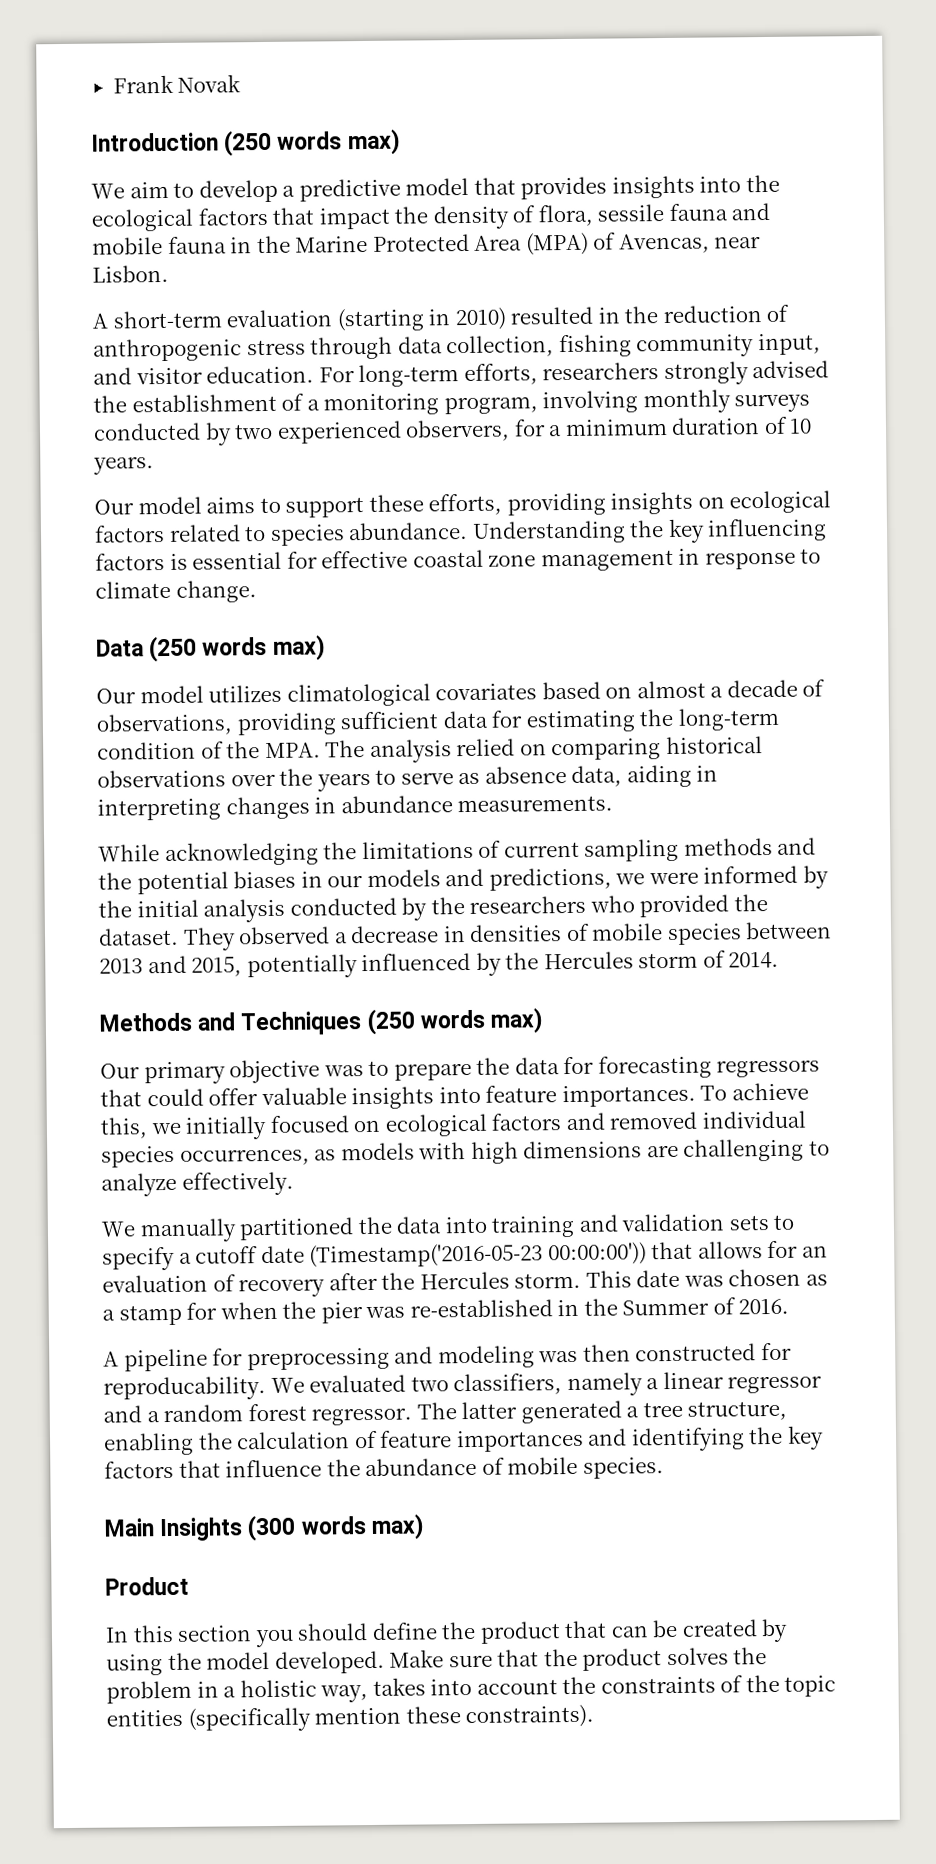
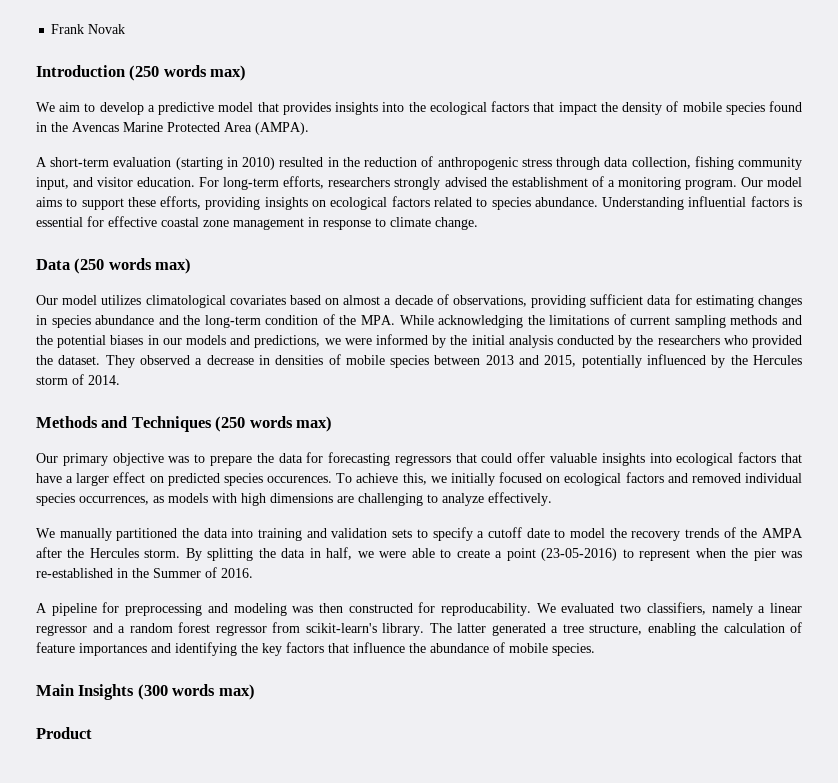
- We aim to develop a predictive model that provides insights into the ecological factors that impact the density of flora, sessile fauna and mobile fauna in the Marine Protected Area (MPA) of Avencas, near Lisbon.
+ We aim to develop a predictive model that provides insights into the ecological factors that impact the density of mobile species found in the Avencas Marine Protected Area (AMPA).
- For long-term efforts, researchers strongly advised the establishment of a monitoring program, involving monthly surveys conducted by two experienced observers, for a minimum duration of 10 years.
- Our model aims to support these efforts, providing insights on ecological factors related to species abundance.
+ For long-term efforts, researchers strongly advised the establishment of a monitoring program. Our model aims to support these efforts, providing insights on ecological factors related to species abundance.
- Understanding the key influencing factors is essential for effective coastal zone management in response to climate change.
+ Understanding influential factors is essential for effective coastal zone management in response to climate change.
- Our model utilizes climatological covariates based on almost a decade of observations, providing sufficient data for estimating the long-term condition of the MPA. The analysis relied on comparing historical observations over the years to serve as absence data, aiding in interpreting changes in abundance measurements.
- While acknowledging the limitations of current sampling methods and the potential biases in our models and predictions, we were informed by the initial analysis conducted by the researchers who provided the dataset.
+ Our model utilizes climatological covariates based on almost a decade of observations, providing sufficient data for estimating changes in species abundance and the long-term condition of the MPA. While acknowledging the limitations of current sampling methods and the potential biases in our models and predictions, we were informed by the initial analysis conducted by the researchers who provided the dataset.
- Our primary objective was to prepare the data for forecasting regressors that could offer valuable insights into feature importances.
+ Our primary objective was to prepare the data for forecasting regressors that could offer valuable insights into ecological factors that have a larger effect on predicted species occurences.
- We manually partitioned the data into training and validation sets to specify a cutoff date (Timestamp('2016-05-23 00:00:00')) that allows for an evaluation of recovery after the Hercules storm. This date was chosen as a stamp for when the pier was re-established in the Summer of 2016.
+ We manually partitioned the data into training and validation sets to specify a cutoff date to model the recovery trends of the AMPA after the Hercules storm. By splitting the data in half, we were able to create a point (23-05-2016) to represent when the pier was re-established in the Summer of 2016.
- We evaluated two classifiers, namely a linear regressor and a random forest regressor.
+ We evaluated two classifiers, namely a linear regressor and a random forest regressor from scikit-learn's library.
- In this section you should define the product that can be created by using the model developed. Make sure that the product solves the problem in a holistic way, takes into account the constraints of the topic entities (specifically mention these constraints).

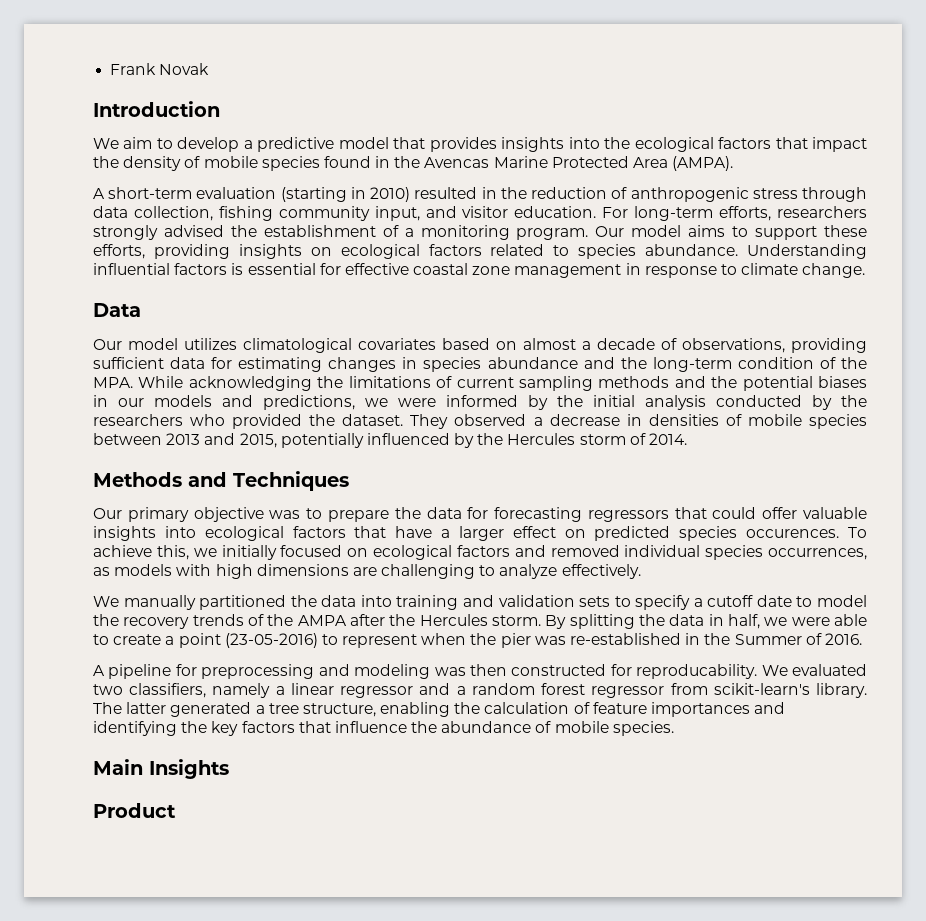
- Introduction (250 words max)
+ Introduction
- Data (250 words max)
+ Data
- Methods and Techniques (250 words max)
+ Methods and Techniques
- Main Insights (300 words max)
+ Main Insights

----

*PROBLEM STATEMENT*.
Restate word for word the lines of the data above, starting at the line containing "Protected Area (AMPA)." and ending at the line containing "for estimating changes", both included, and nothing more.

*RESULT BELOW*.
+ We aim to develop a predictive model that provides insights into the ecological factors that impact the density of mobile species found in the Avencas Marine Protected Area (AMPA).
- For long-term efforts, researchers strongly advised the establishment of a monitoring program, involving monthly surveys conducted by two experienced observers, for a minimum duration of 10 years.
- Our model aims to support these efforts, providing insights on ecological factors related to species abundance.
+ For long-term efforts, researchers strongly advised the establishment of a monitoring program. Our model aims to support these efforts, providing insights on ecological factors related to species abundance.
- Understanding the key influencing factors is essential for effective coastal zone management in response to climate change.
+ Understanding influential factors is essential for effective coastal zone management in response to climate change.
- Our model utilizes climatological covariates based on almost a decade of observations, providing sufficient data for estimating the long-term condition of the MPA. The analysis relied on comparing historical observations over the years to serve as absence data, aiding in interpreting changes in abundance measurements.
- While acknowledging the limitations of current sampling methods and the potential biases in our models and predictions, we were informed by the initial analysis conducted by the researchers who provided the dataset.
+ Our model utilizes climatological covariates based on almost a decade of observations, providing sufficient data for estimating changes in species abundance and the long-term condition of the MPA. While acknowledging the limitations of current sampling methods and the potential biases in our models and predictions, we were informed by the initial analysis conducted by the researchers who provided the dataset.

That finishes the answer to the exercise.